(Source records begins)
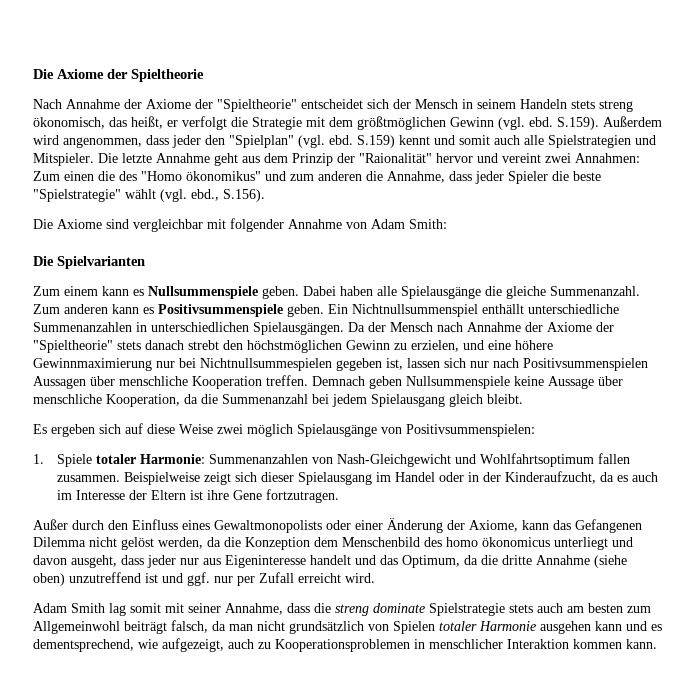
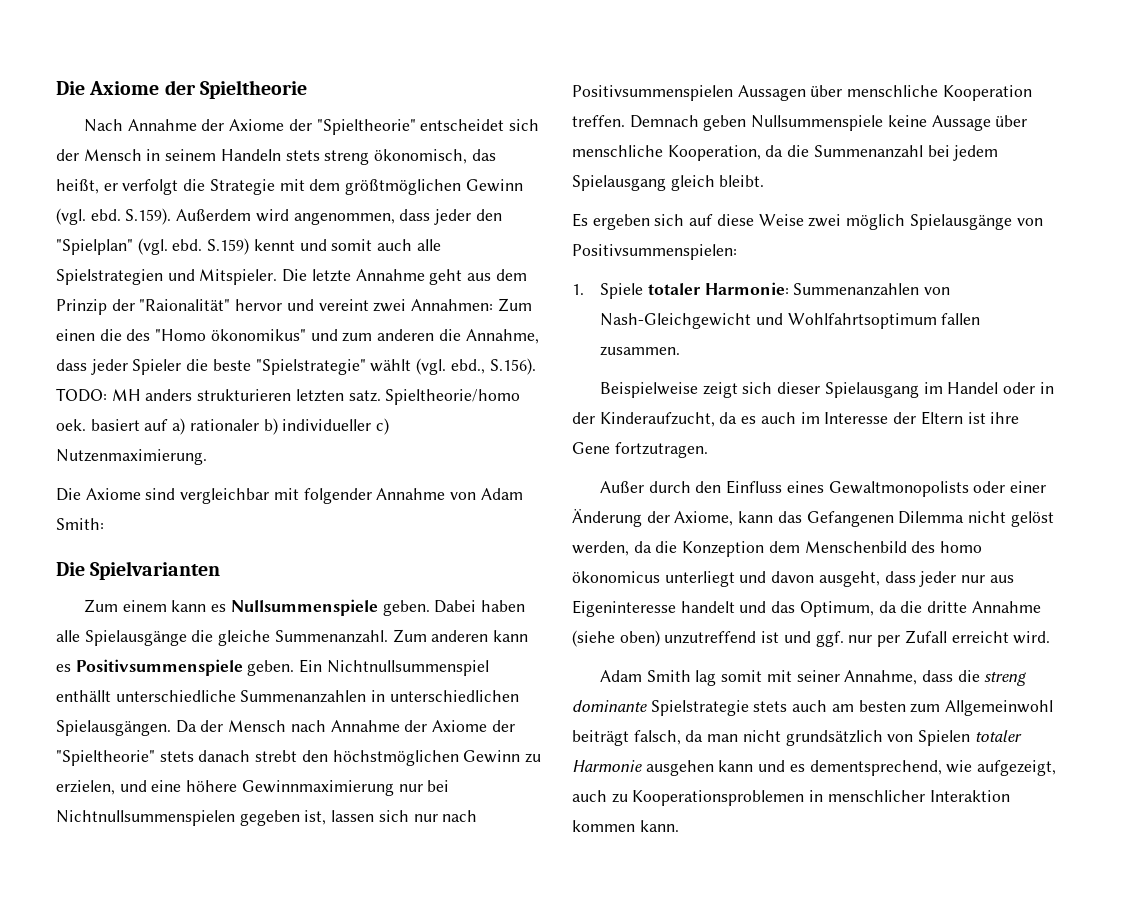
- Die letzte Annahme geht aus dem Prinzip der "Raionalität" hervor und vereint zwei Annahmen: Zum einen die des "Homo ökonomikus" und zum anderen die Annahme, dass jeder Spieler die beste "Spielstrategie" wählt (vgl. ebd., S.156).
+ Die letzte Annahme geht aus dem Prinzip der "Raionalität" hervor und vereint zwei Annahmen: Zum einen die des "Homo ökonomikus" und zum anderen die Annahme, dass jeder Spieler die beste "Spielstrategie" wählt (vgl. ebd., S.156). TODO: MH anders strukturieren letzten satz. Spieltheorie/homo oek. basiert auf a) rationaler b) individueller c) Nutzenmaximierung.
- Da der Mensch nach Annahme der Axiome der "Spieltheorie" stets danach strebt den höchstmöglichen Gewinn zu erzielen, und eine höhere Gewinnmaximierung nur bei Nichtnullsummespielen gegeben ist, lassen sich nur nach Positivsummenspielen Aussagen über menschliche Kooperation treffen.
+ Da der Mensch nach Annahme der Axiome der "Spieltheorie" stets danach strebt den höchstmöglichen Gewinn zu erzielen, und eine höhere Gewinnmaximierung nur bei Nichtnullsummenspielen gegeben ist, lassen sich nur nach Positivsummenspielen Aussagen über menschliche Kooperation treffen.
- 1. Spiele totaler Harmonie: Summenanzahlen von Nash-Gleichgewicht und Wohlfahrtsoptimum fallen zusammen. Beispielweise zeigt sich dieser Spielausgang im Handel oder in der Kinderaufzucht, da es auch im Interesse der Eltern ist ihre Gene fortzutragen.
+ 1. Spiele totaler Harmonie: Summenanzahlen von Nash-Gleichgewicht und Wohlfahrtsoptimum fallen zusammen.
+ Beispielweise zeigt sich dieser Spielausgang im Handel oder in der Kinderaufzucht, da es auch im Interesse der Eltern ist ihre Gene fortzutragen.
- Adam Smith lag somit mit seiner Annahme, dass die streng dominate Spielstrategie stets auch am besten zum Allgemeinwohl beiträgt falsch, da man nicht grundsätzlich von Spielen totaler Harmonie ausgehen kann und es dementsprechend, wie aufgezeigt, auch zu Kooperationsproblemen in menschlicher Interaktion kommen kann.
+ Adam Smith lag somit mit seiner Annahme, dass die streng dominante Spielstrategie stets auch am besten zum Allgemeinwohl beiträgt falsch, da man nicht grundsätzlich von Spielen totaler Harmonie ausgehen kann und es dementsprechend, wie aufgezeigt, auch zu Kooperationsproblemen in menschlicher Interaktion kommen kann.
(Source records ends)
Please filter the entries for the word "Gewinnmaximierung" and copy the lines that have it.

*Exercise result*.
- Da der Mensch nach Annahme der Axiome der "Spieltheorie" stets danach strebt den höchstmöglichen Gewinn zu erzielen, und eine höhere Gewinnmaximierung nur bei Nichtnullsummespielen gegeben ist, lassen sich nur nach Positivsummenspielen Aussagen über menschliche Kooperation treffen.
+ Da der Mensch nach Annahme der Axiome der "Spieltheorie" stets danach strebt den höchstmöglichen Gewinn zu erzielen, und eine höhere Gewinnmaximierung nur bei Nichtnullsummenspielen gegeben ist, lassen sich nur nach Positivsummenspielen Aussagen über menschliche Kooperation treffen.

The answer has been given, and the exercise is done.